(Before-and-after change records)
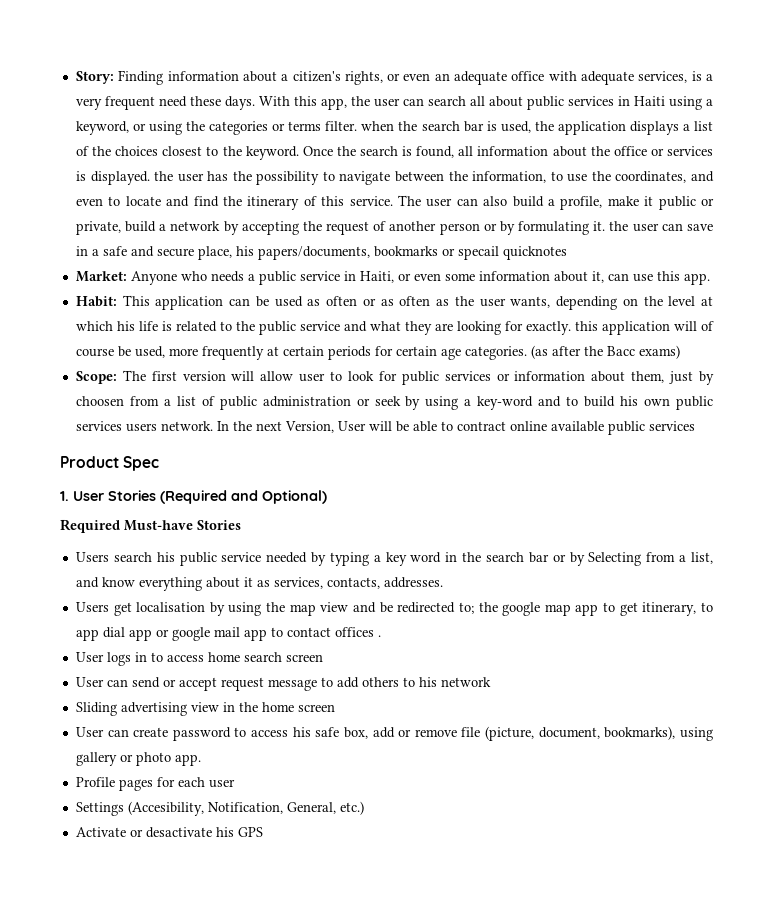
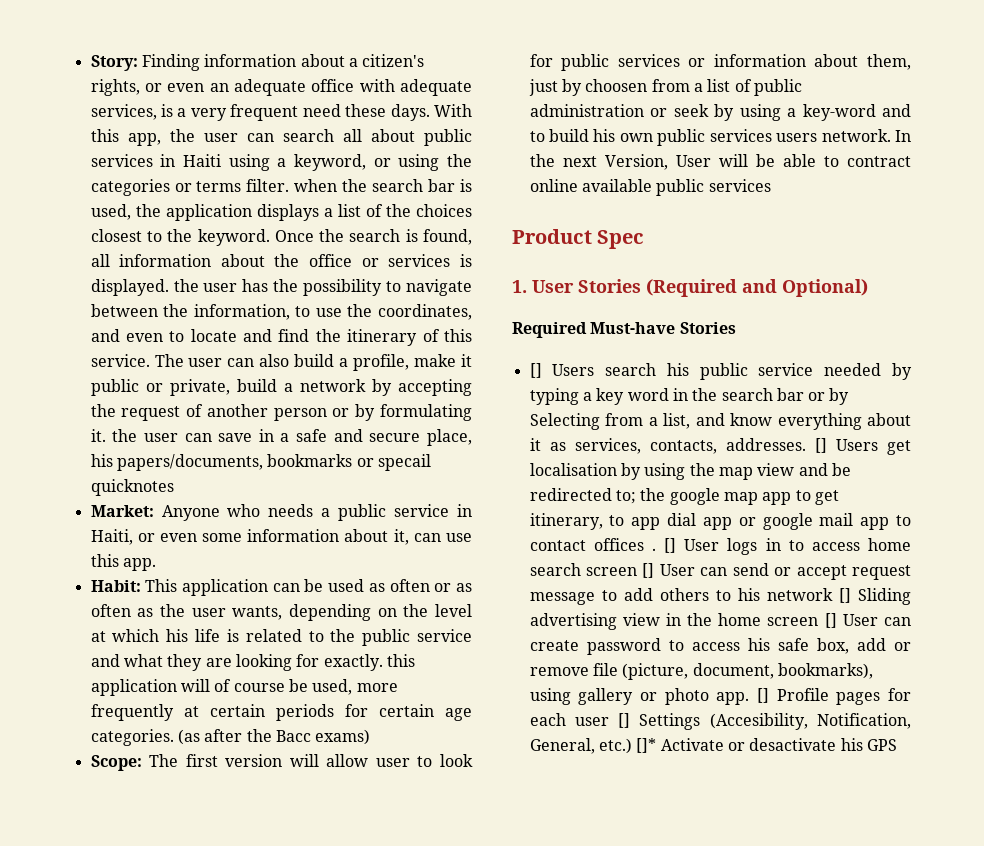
- Users search his public service needed by typing a key word in the search bar or by Selecting from a list, and know everything about it as services, contacts, addresses.
- Users get localisation by using the map view and be redirected to;
+ [] Users search his public service needed by typing a key word in the search bar or by Selecting from a list, and know everything about it as services, contacts, addresses. [] Users get localisation by using the map view and be redirected to;
- the google map app to get itinerary, to app dial app or google mail app to contact offices .
- User logs in to access home search screen
- User can send or accept request message to add others to his network
- Sliding advertising view in the home screen
- User can create password to access his safe box, add or remove file (picture, document, bookmarks), using gallery or photo app.
- Profile pages for each user
- Settings (Accesibility, Notification, General, etc.)
- Activate or desactivate his GPS
+ the google map app to get itinerary, to app dial app or google mail app to contact offices . [] User logs in to access home search screen [] User can send or accept request message to add others to his network [] Sliding advertising view in the home screen [] User can create password to access his safe box, add or remove file (picture, document, bookmarks), using gallery or photo app. [] Profile pages for each user [] Settings (Accesibility, Notification, General, etc.) []* Activate or desactivate his GPS

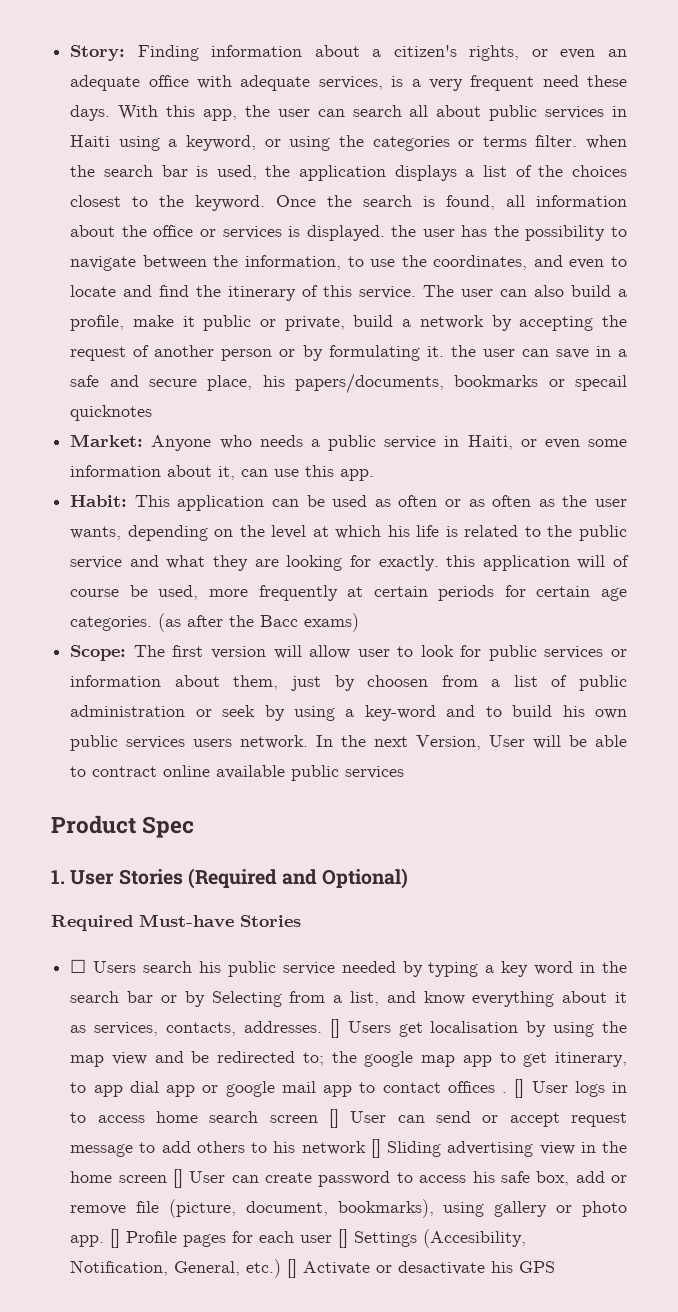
- [] Users search his public service needed by typing a key word in the search bar or by Selecting from a list, and know everything about it as services, contacts, addresses.
+ ☐ Users search his public service needed by typing a key word in the search bar or by Selecting from a list, and know everything about it as services, contacts, addresses.
- [] Profile pages for each user [] Settings (Accesibility, Notification, General, etc.) []* Activate or desactivate his GPS
+ [] Profile pages for each user [] Settings (Accesibility, Notification, General, etc.) [] Activate or desactivate his GPS

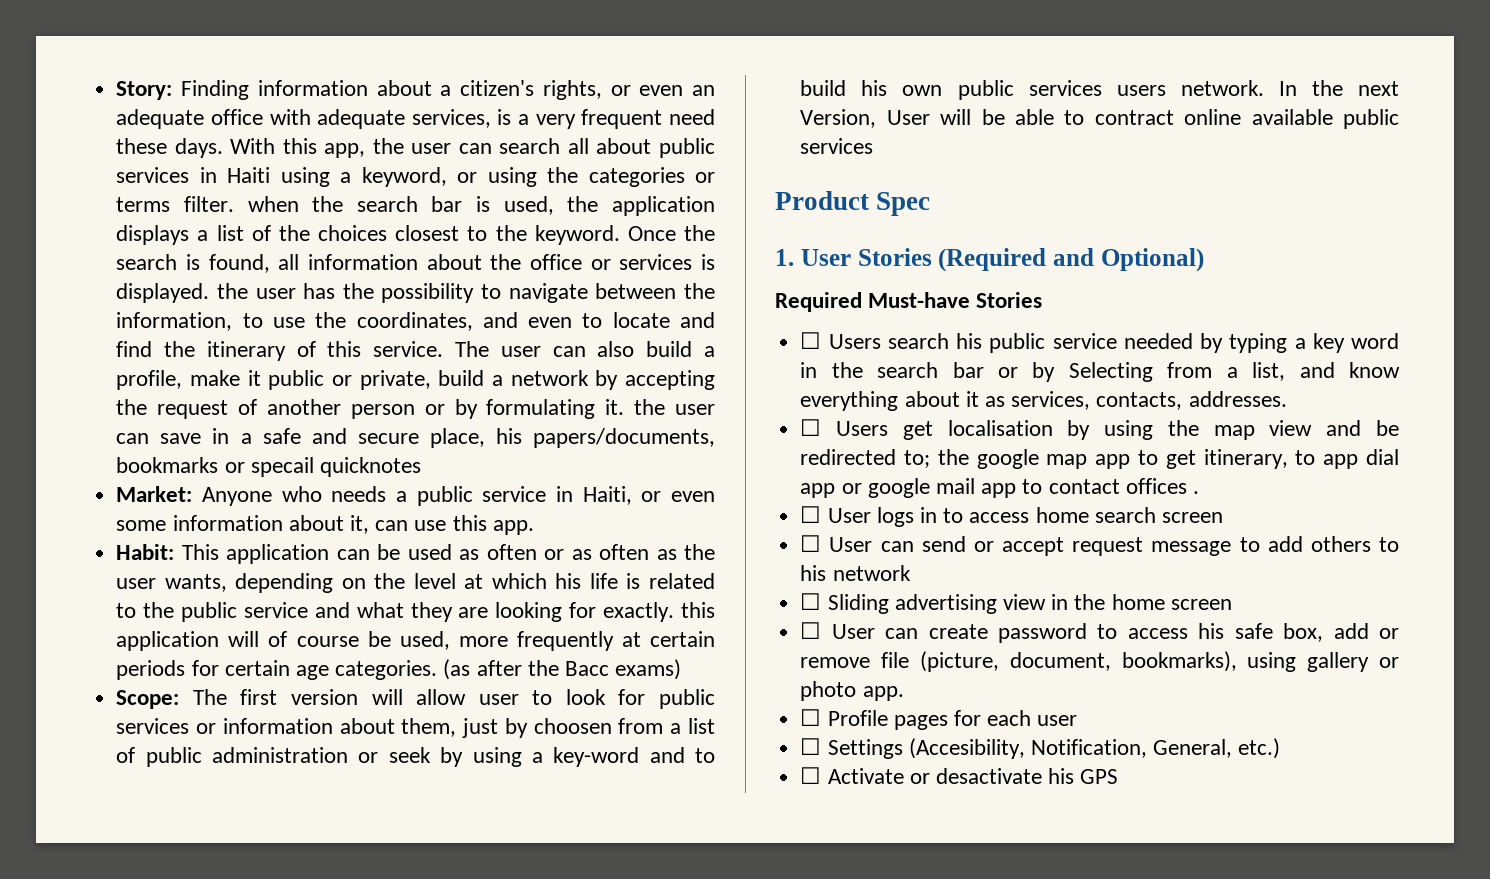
- ☐ Users search his public service needed by typing a key word in the search bar or by Selecting from a list, and know everything about it as services, contacts, addresses. [] Users get localisation by using the map view and be redirected to;
+ ☐ Users search his public service needed by typing a key word in the search bar or by Selecting from a list, and know everything about it as services, contacts, addresses.
+ ☐ Users get localisation by using the map view and be redirected to;
- the google map app to get itinerary, to app dial app or google mail app to contact offices . [] User logs in to access home search screen [] User can send or accept request message to add others to his network [] Sliding advertising view in the home screen [] User can create password to access his safe box, add or remove file (picture, document, bookmarks), using gallery or photo app. [] Profile pages for each user [] Settings (Accesibility, Notification, General, etc.) [] Activate or desactivate his GPS
+ the google map app to get itinerary, to app dial app or google mail app to contact offices .
+ ☐ User logs in to access home search screen
+ ☐ User can send or accept request message to add others to his network
+ ☐ Sliding advertising view in the home screen
+ ☐ User can create password to access his safe box, add or remove file (picture, document, bookmarks), using gallery or photo app.
+ ☐ Profile pages for each user
+ ☐ Settings (Accesibility, Notification, General, etc.)
+ ☐ Activate or desactivate his GPS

=== ABOUT THIS TASK ===
The result should be every line of the data, reproduced exactly, with the images removed.

=== SOLUTION TO THIS EXERCISE ===
- Users search his public service needed by typing a key word in the search bar or by Selecting from a list, and know everything about it as services, contacts, addresses.
- Users get localisation by using the map view and be redirected to;
+ [] Users search his public service needed by typing a key word in the search bar or by Selecting from a list, and know everything about it as services, contacts, addresses. [] Users get localisation by using the map view and be redirected to;
- the google map app to get itinerary, to app dial app or google mail app to contact offices .
- User logs in to access home search screen
- User can send or accept request message to add others to his network
- Sliding advertising view in the home screen
- User can create password to access his safe box, add or remove file (picture, document, bookmarks), using gallery or photo app.
- Profile pages for each user
- Settings (Accesibility, Notification, General, etc.)
- Activate or desactivate his GPS
+ the google map app to get itinerary, to app dial app or google mail app to contact offices . [] User logs in to access home search screen [] User can send or accept request message to add others to his network [] Sliding advertising view in the home screen [] User can create password to access his safe box, add or remove file (picture, document, bookmarks), using gallery or photo app. [] Profile pages for each user [] Settings (Accesibility, Notification, General, etc.) []* Activate or desactivate his GPS

- [] Users search his public service needed by typing a key word in the search bar or by Selecting from a list, and know everything about it as services, contacts, addresses.
+ ☐ Users search his public service needed by typing a key word in the search bar or by Selecting from a list, and know everything about it as services, contacts, addresses.
- [] Profile pages for each user [] Settings (Accesibility, Notification, General, etc.) []* Activate or desactivate his GPS
+ [] Profile pages for each user [] Settings (Accesibility, Notification, General, etc.) [] Activate or desactivate his GPS

- ☐ Users search his public service needed by typing a key word in the search bar or by Selecting from a list, and know everything about it as services, contacts, addresses. [] Users get localisation by using the map view and be redirected to;
+ ☐ Users search his public service needed by typing a key word in the search bar or by Selecting from a list, and know everything about it as services, contacts, addresses.
+ ☐ Users get localisation by using the map view and be redirected to;
- the google map app to get itinerary, to app dial app or google mail app to contact offices . [] User logs in to access home search screen [] User can send or accept request message to add others to his network [] Sliding advertising view in the home screen [] User can create password to access his safe box, add or remove file (picture, document, bookmarks), using gallery or photo app. [] Profile pages for each user [] Settings (Accesibility, Notification, General, etc.) [] Activate or desactivate his GPS
+ the google map app to get itinerary, to app dial app or google mail app to contact offices .
+ ☐ User logs in to access home search screen
+ ☐ User can send or accept request message to add others to his network
+ ☐ Sliding advertising view in the home screen
+ ☐ User can create password to access his safe box, add or remove file (picture, document, bookmarks), using gallery or photo app.
+ ☐ Profile pages for each user
+ ☐ Settings (Accesibility, Notification, General, etc.)
+ ☐ Activate or desactivate his GPS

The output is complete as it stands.